(Detected change data)
———

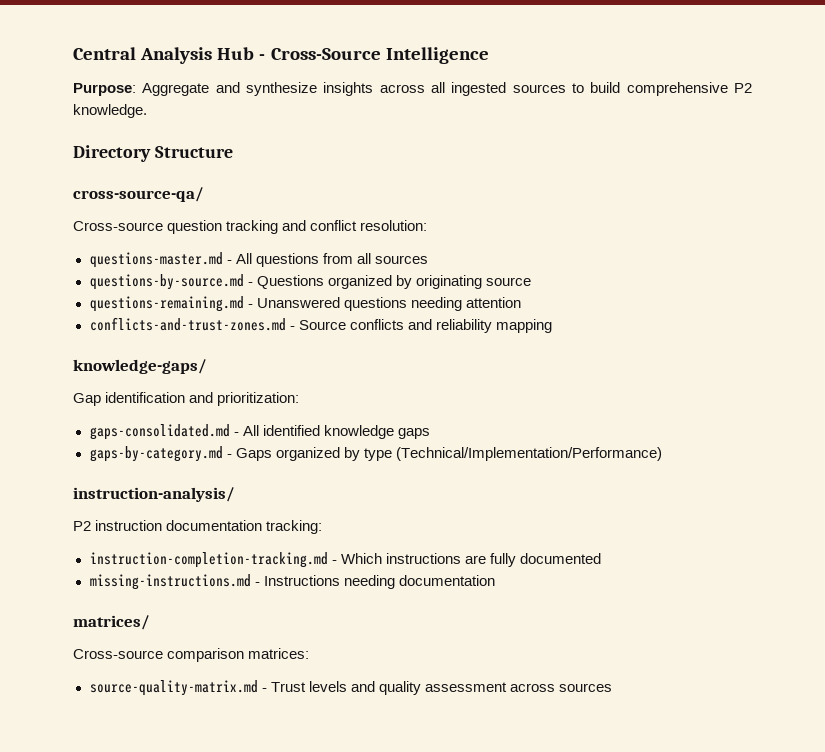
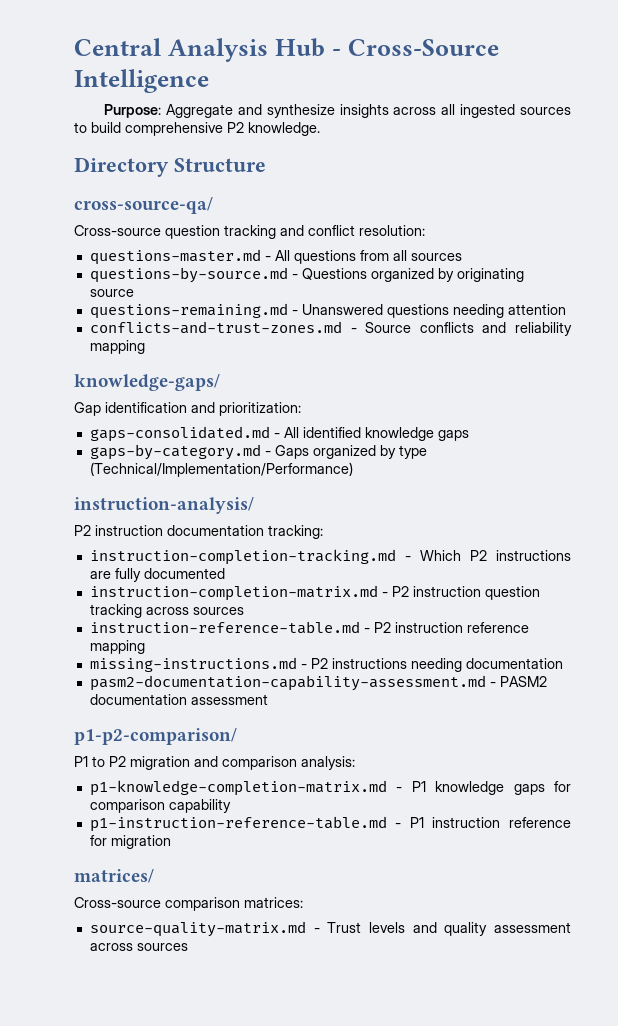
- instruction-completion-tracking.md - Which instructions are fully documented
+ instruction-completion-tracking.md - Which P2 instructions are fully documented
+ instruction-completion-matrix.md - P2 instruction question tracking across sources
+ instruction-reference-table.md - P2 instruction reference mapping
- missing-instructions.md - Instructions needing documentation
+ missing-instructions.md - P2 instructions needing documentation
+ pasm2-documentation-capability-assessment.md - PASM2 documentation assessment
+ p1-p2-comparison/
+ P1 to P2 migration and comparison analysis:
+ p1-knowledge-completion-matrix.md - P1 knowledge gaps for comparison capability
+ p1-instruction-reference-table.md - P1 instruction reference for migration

———

AIM OF THE EXERCISE: Look through the entries above for the word "fully". Say how many lines contain it, using only a number.

WRITTEN RESPONSE: 2